Enquanto isso, vemos a precarização subjetiva avançar. Jovens deixam de sonhar com profissões de Estado ou carreiras de formação sólida. O novo desejo é “ser influencer”, “viralizar”, “viver de publi”. O que parecia ser um deslocamento do capital simbólico — da elite para a margem — se revela como a atualização da lógica colonial: a periferia é convocada a se autocolonizar, a performar sua miséria em troca de curtidas. Isso também se reflete no aumento da ansiedade, da depressão e da insatisfação generalizada, num tempo em que a exposição não produz reconhecimento, mas ruído.
A estrutura do Rancho do Carlinhos funde três linguagens hegemônicas no Brasil: a do freak show, a da telenovela e a do reality show. A dramaturgia improvisada, os núcleos familiares fictícios, os embates sentimentais encenados, tudo ecoa uma tradição televisiva que agora se transmuta em performance algorítmica. A diferença é que os protagonistas agora também são os roteiristas, os diretores, os editores e os operadores de câmera. Uma espécie de “autofagia midiática”, em que o sujeito se consome para ser consumido.

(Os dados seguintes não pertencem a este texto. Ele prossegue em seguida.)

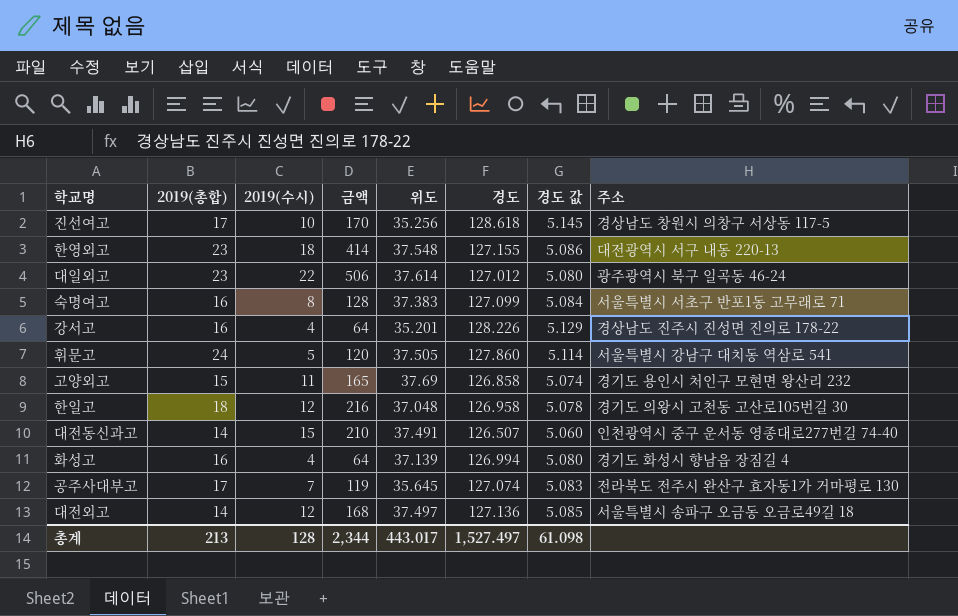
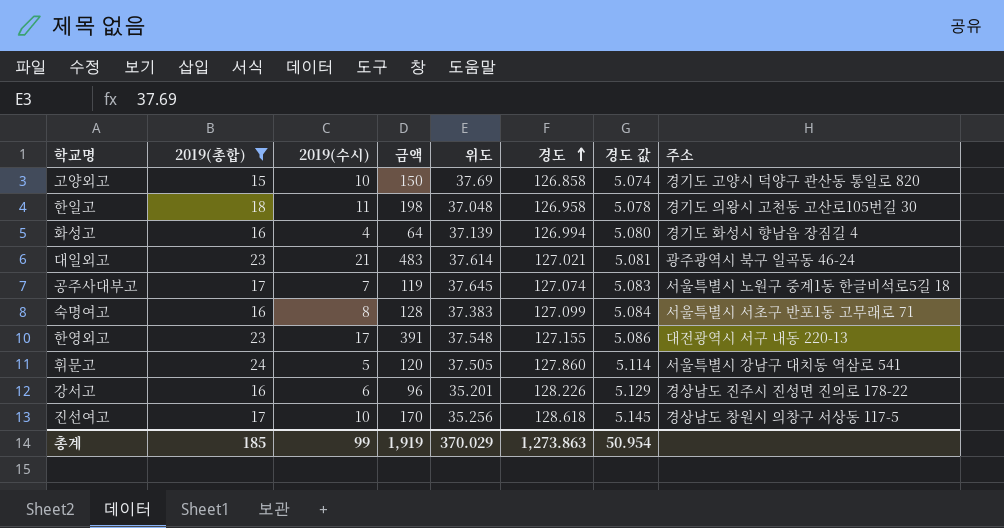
filter: none -> 2019(총합) != 14
row order: none -> 경도 ascending
고양외고 | 2019(수시): 11 -> 10
고양외고 | 금액: 165 -> 150
고양외고 | 주소: 경기도 용인시 처인구 모현면 왕산리 232 -> 경기도 고양시 덕양구 관산동 통일로 820
한일고 | 2019(수시): 12 -> 11
한일고 | 금액: 216 -> 198
대일외고 | 2019(수시): 22 -> 21
대일외고 | 금액: 506 -> 483
대일외고 | 경도: 127.012 -> 127.021
대일외고 | 경도 값: 5.080 -> 5.081
공주사대부고 | 위도: 35.645 -> 37.645
공주사대부고 | 주소: 전라북도 전주시 완산구 효자동1가 거마평로 130 -> 서울특별시 노원구 중계1동 한글비석로5길 18
한영외고 | 2019(수시): 18 -> 17
한영외고 | 금액: 414 -> 391
강서고 | 2019(수시): 4 -> 6
강서고 | 금액: 64 -> 96
총계 | 2019(총합): 213 -> 185
총계 | 2019(수시): 128 -> 99
총계 | 금액: 2,344 -> 1,919
총계 | 위도: 443.017 -> 370.029
총계 | 경도: 1,527.497 -> 1,273.863
총계 | 경도 값: 61.098 -> 50.954

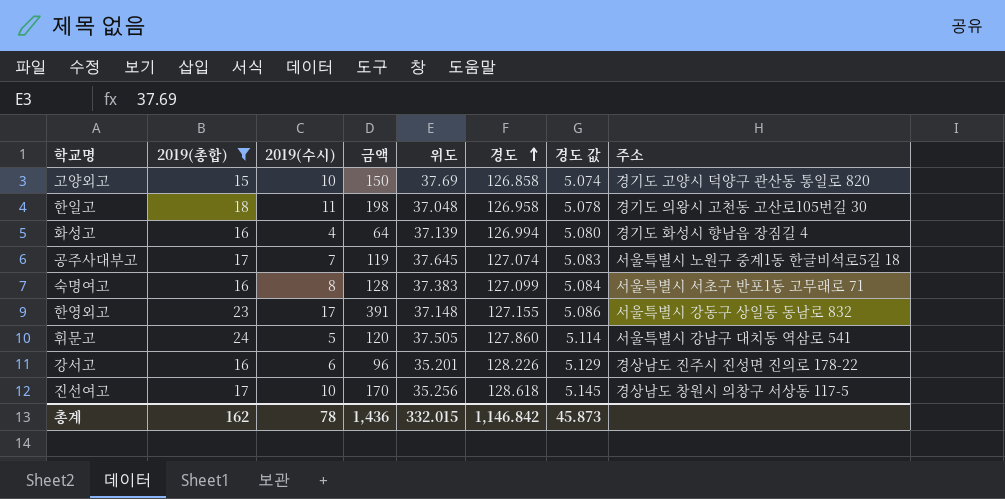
row 대일외고: 23 | 21 | 483 | 37.614 | 127.021 | 5.081 | 광주광역시 북구 일곡동 46-24 -> none
한영외고 | 위도: 37.548 -> 37.148
한영외고 | 주소: 대전광역시 서구 내동 220-13 -> 서울특별시 강동구 상일동 동남로 832
총계 | 2019(총합): 185 -> 162
총계 | 2019(수시): 99 -> 78
총계 | 금액: 1,919 -> 1,436
총계 | 위도: 370.029 -> 332.015
총계 | 경도: 1,273.863 -> 1,146.842
총계 | 경도 값: 50.954 -> 45.873

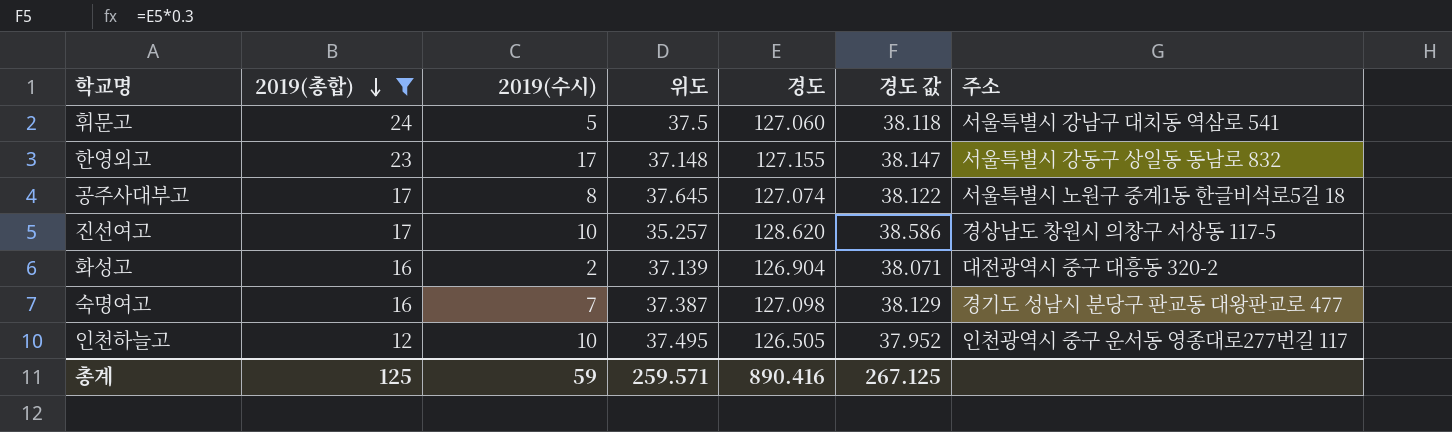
row order: 경도 ascending -> 2019(총합) descending
column 금액 | formula: [2019(총합)] * [2019(수시)] -> none
column 경도 값 | formula: [경도] * 0.04 -> [경도] * 0.3
row 고양외고: 15 | 10 | 150 | 37.69 | 126.858 | 5.074 | 경기도 고양시 덕양구 관산동 통일로 820 -> none
row 한일고: 18 | 11 | 198 | 37.048 | 126.958 | 5.078 | 경기도 의왕시 고천동 고산로105번길 30 -> none
row 강서고: 16 | 6 | 96 | 35.201 | 128.226 | 5.129 | 경상남도 진주시 진성면 진의로 178-22 -> none
휘문고 | 위도: 37.505 -> 37.5
휘문고 | 경도: 127.860 -> 127.060
공주사대부고 | 2019(수시): 7 -> 8
진선여고 | 위도: 35.256 -> 35.257
진선여고 | 경도: 128.618 -> 128.620
화성고 | 2019(수시): 4 -> 2
화성고 | 경도: 126.994 -> 126.904
화성고 | 주소: 경기도 화성시 향남읍 장짐길 4 -> 대전광역시 중구 대흥동 320-2
숙명여고 | 2019(수시): 8 -> 7
숙명여고 | 위도: 37.383 -> 37.387
숙명여고 | 경도: 127.099 -> 127.098
숙명여고 | 주소: 서울특별시 서초구 반포1동 고무래로 71 -> 경기도 성남시 분당구 판교동 대왕판교로 477
row 인천하늘고: none -> 12 | 10 | 37.495 | 126.505 | 37.952 | 인천광역시 중구 운서동 영종대로277번길 117
총계 | 2019(총합): 162 -> 125
총계 | 2019(수시): 78 -> 59
총계 | 위도: 332.015 -> 259.571
총계 | 경도: 1,146.842 -> 890.416
총계 | 경도 값: 45.873 -> 267.125

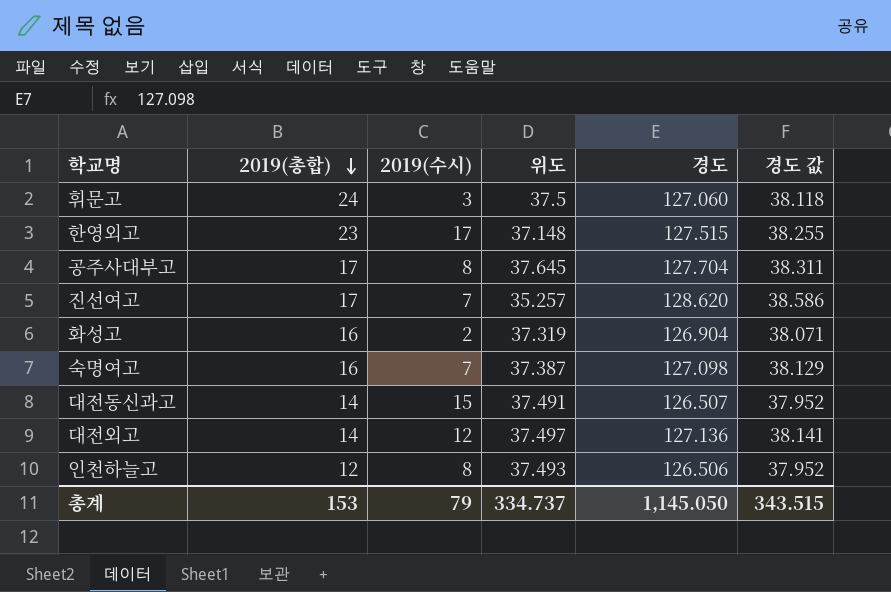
filter: 2019(총합) != 14 -> none
column 주소 | position: 7 -> none
휘문고 | 2019(수시): 5 -> 3
한영외고 | 경도: 127.155 -> 127.515
한영외고 | 경도 값: 38.147 -> 38.255
공주사대부고 | 경도: 127.074 -> 127.704
공주사대부고 | 경도 값: 38.122 -> 38.311
진선여고 | 2019(수시): 10 -> 7
화성고 | 위도: 37.139 -> 37.319
인천하늘고 | 2019(수시): 10 -> 8
인천하늘고 | 위도: 37.495 -> 37.493
인천하늘고 | 경도: 126.505 -> 126.506
총계 | 2019(총합): 125 -> 153
총계 | 2019(수시): 59 -> 79
총계 | 위도: 259.571 -> 334.737
총계 | 경도: 890.416 -> 1,145.050
총계 | 경도 값: 267.125 -> 343.515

Esse ambiente cria a ilusão de autonomia criativa e de autogestão. Mas trata-se, como já apontou Byung-Chul Han, de um novo regime de exploração em que o sujeito é, ao mesmo tempo, patrão e escravo de si mesmo. O narcisismo algorítmico é um cárcere dourado.
Nesse cenário, o trabalho de Vik Muniz com retratos de estrelas de Hollywood feitos com diamantes — obra de 2004 intitulada Pictures of Diamonds — propõe uma ambivalência crítica. Há uma ironia evidente: a representação do efêmero com um material quase eterno. Mas também há nostalgia da idade de ouro da fama produzida pelos meios de massa. Ao contrário de Andy Warhol, que em sua fase pop transformava ícones hollywoodianos em produtos de consumo (diluindo a aura, como previu Benjamin), Muniz parece reabilitar essa aura, ainda que com a ironia de quem sabe a quem pertencem os diamantes utilizados. Sua obra tensiona a relação entre celebridade, valor e matéria, numa era em que a fama se dissolve em micropartículas de atenção digital.
Hoje, enquanto multidões se exaurem para produzir conteúdo nas redes, sonhando com a visibilidade de um influenciador bem-sucedido, os verdadeiros imperadores do mundo — as big techs, os fundos de investimento, os donos das plataformas — operam desde o anonimato. Promovem a ficção da fama democrática enquanto bloqueiam qualquer real redistribuição da riqueza, da dignidade ou da palavra. Impedem o aprofundamento da democracia, não por censura explícita, mas por distração generalizada.
Este é o verdadeiro império do grotesco: um regime onde a exceção se apresenta como regra, onde a miséria é vendida como carisma e onde a exposição é confundida com emancipação. Uma nova forma de espetáculo, onde o horror é editado com filtros, legendas engraçadas e música de fundo. E a plateia aplaude — entre um like e outro.
Jean Wyllys é jornalista, escritor e artista visual. Mestre em Letras é Linguística e doutorando em Ciência Política, é autor de Tempo bom, tempo ruim (2015), O que será (2019) e O que não se pode dizer (2022).